The XL Tearoom though well known, was not too well documented by photographs but here is one which gives its locale and an over view of it. The XL has been mentioned in posts on FAD about the delicious Pie Chips and Gravy it served for the hungry young beachgoers . This picture shows the XL Tea Room with its parking area to the right. A motor bike group separate to that that used to congregate at the Nest / Cuban Hat used to gather here in the evenings. I cannot recall the Little Top operating in this area but there you have it. Looking further on is the Vetch’s Pier area and on the right would be the area were uShaka is now located.

DBN XL TeaRoomAddington Beach and Hospital.

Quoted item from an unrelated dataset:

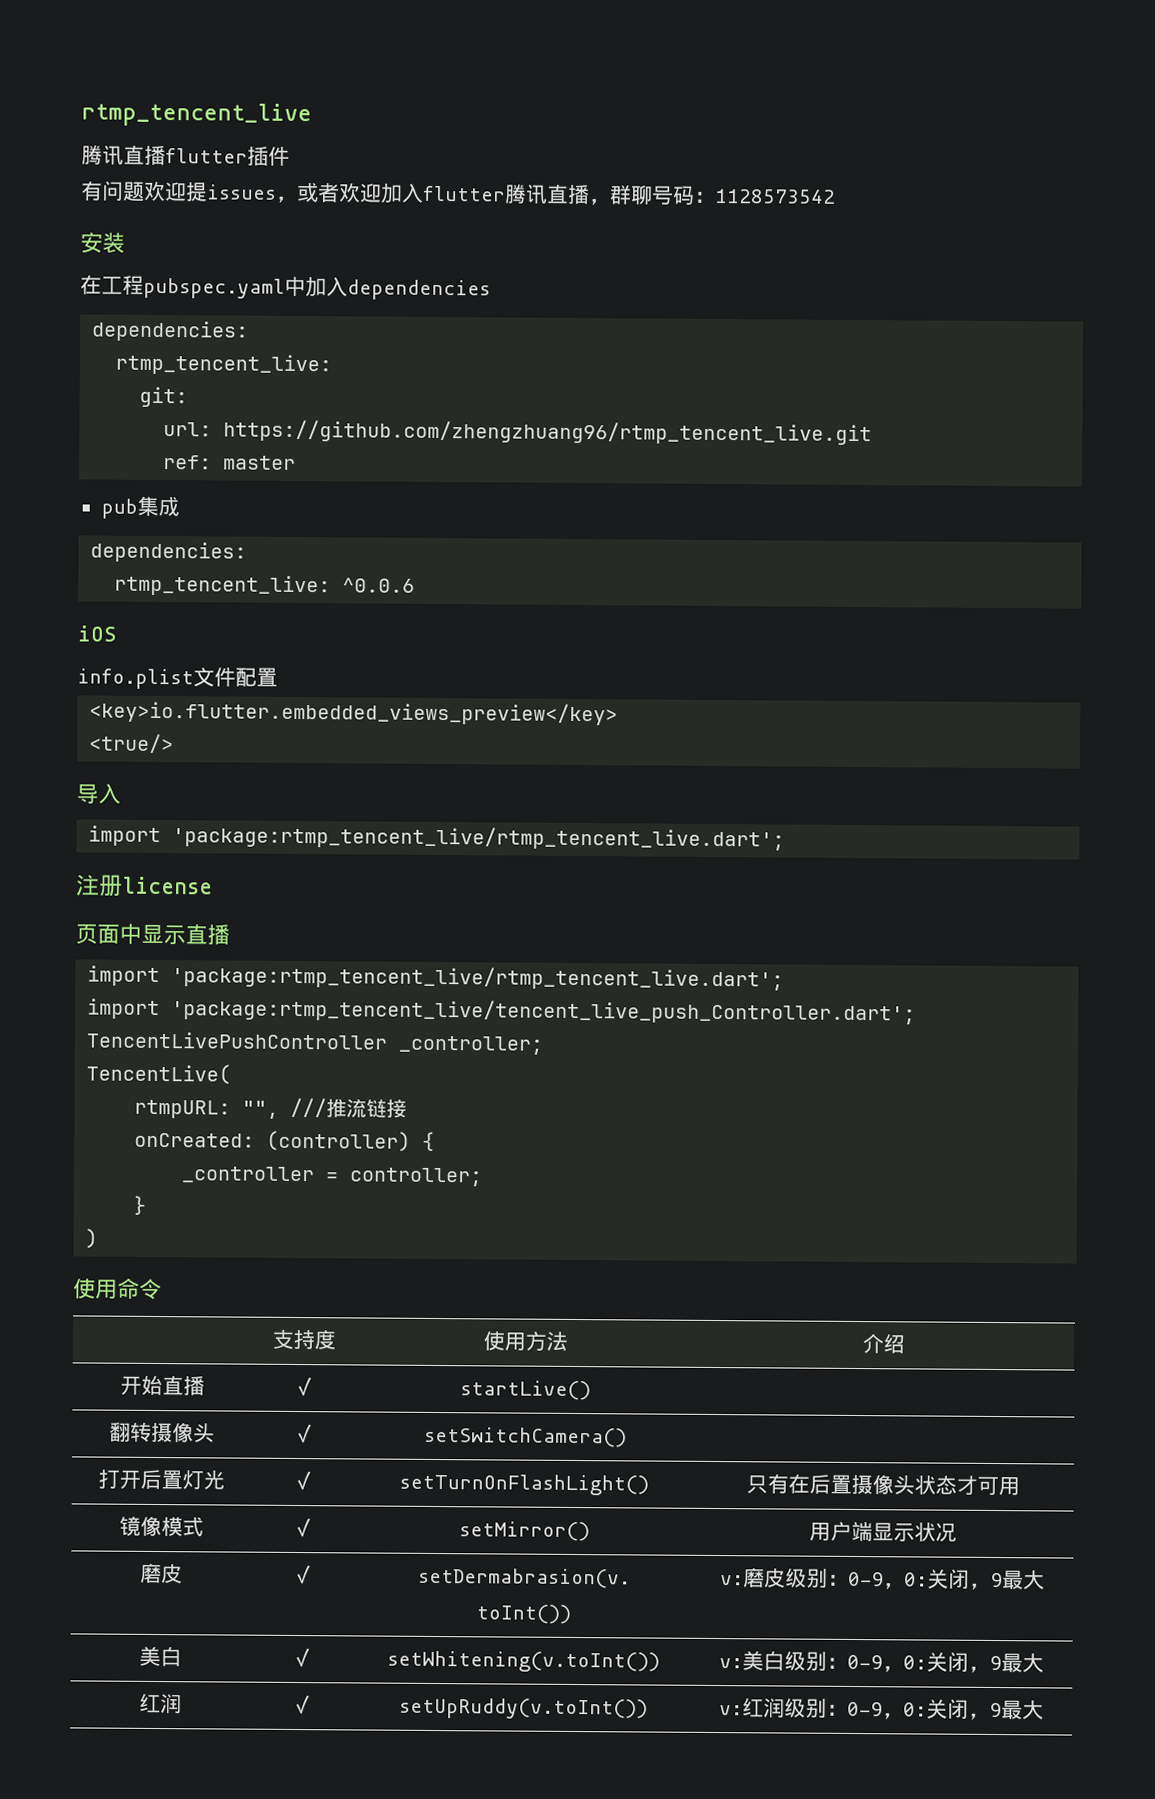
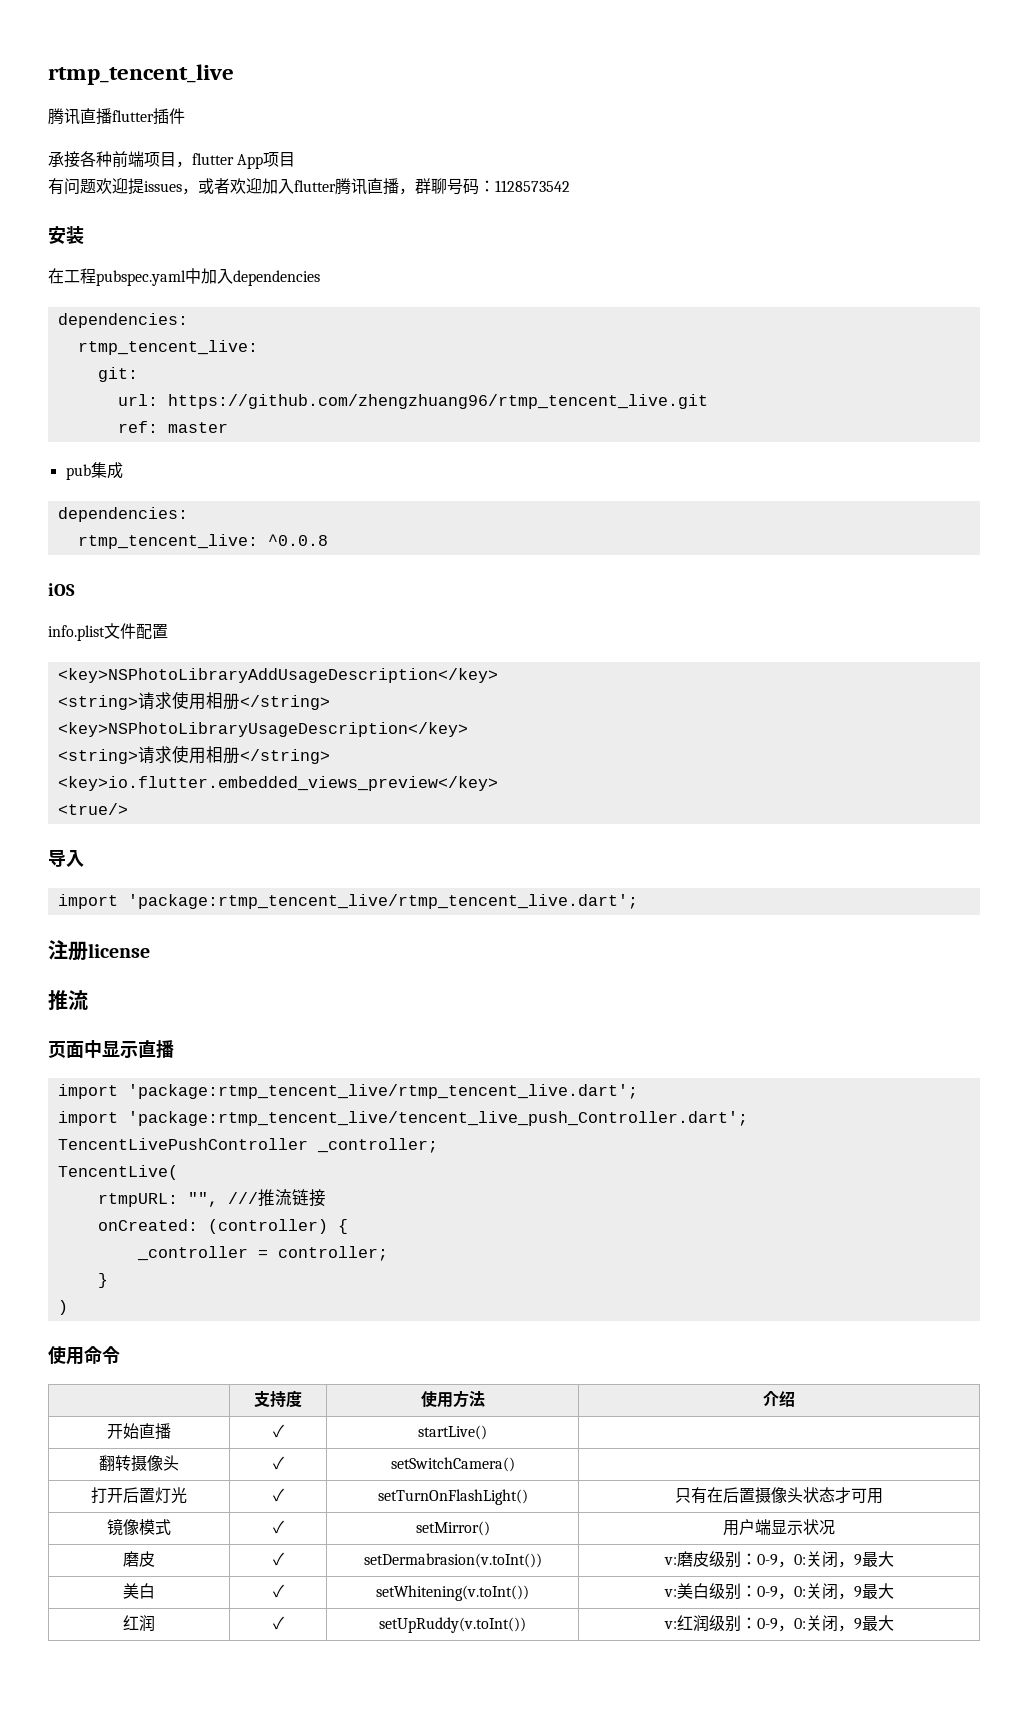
(290, 156) none -> [48,151,296,169] // 承接各种前端项目，flutter App项目
[342,577,416,593] ^0.0.6 -> [267,534,328,546] ^0.0.8
(278, 677) none -> [57,668,498,683] [57,692,330,710] [57,722,468,737] [57,746,330,764] // <key>NSPhotoLibraryAddUsageDescription</key> // <string>请求使用相册</string> // <key>NSPhotoLibraryUsageDescription</key> // <string>请求使用相册</string>
(213, 885) none -> [48,990,88,1011] // 推流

One wonders why such a choice site was chosen to establish a hospital right on the beachfront. One must remember that these beachfronts in the old days were known as Back Beach because the Bay beaches before the wharves were built and the harbour developed were the beaches the public used.   Be that as it may, Addington was the public hospital at one time. The nurses’s home which was built before the main multi storey structure apparently was a 5 star establishment. The two pictures shown show the nurses home complete without the then main hospital complex and then the two both completed in the background.   The main complex is presently undergoing a complete facelift and renovation. The hospital apparently has been on a downward slide and its reputation has also been wanting from what I read.  The other postcard shows Addington Beach taken from the XL Tearoom vantage point. Note how the Beach skyline is being changed. I would say late 1980s / early 1990s.

DBn Addington 2

DBn Addington 3DBn Addington BeachDurban South Beach

An interesting comparison of the South Beach showing the Fairhaven Hotel with the iconic Coke neon sign. The first picture shows the Fairhaven Hotel on the left. It would appaer that there is a building next to it but this is an illusion as the Fairhaven was on the corner of Rutherford St. and Marine Parade. The building “appearing to be ” next to it is actually in Gillespie Street. Next to the Fairhaven is Grandborough Court then painted green on the corner of Sturdee Place, not a well known little road and Marine Parade. Then comes Pasadena Court and Marborough Flats with Blenheim Place separating them from the next building Sorrento Holiday Flats. Separating that building is Grenville Place with the next buildings, Arlington and the White House Hotel which was on the corner of Beatty Place. Sturdee, Grenville and Beatty Place are all named after British World War 1 admirals of the Fleet.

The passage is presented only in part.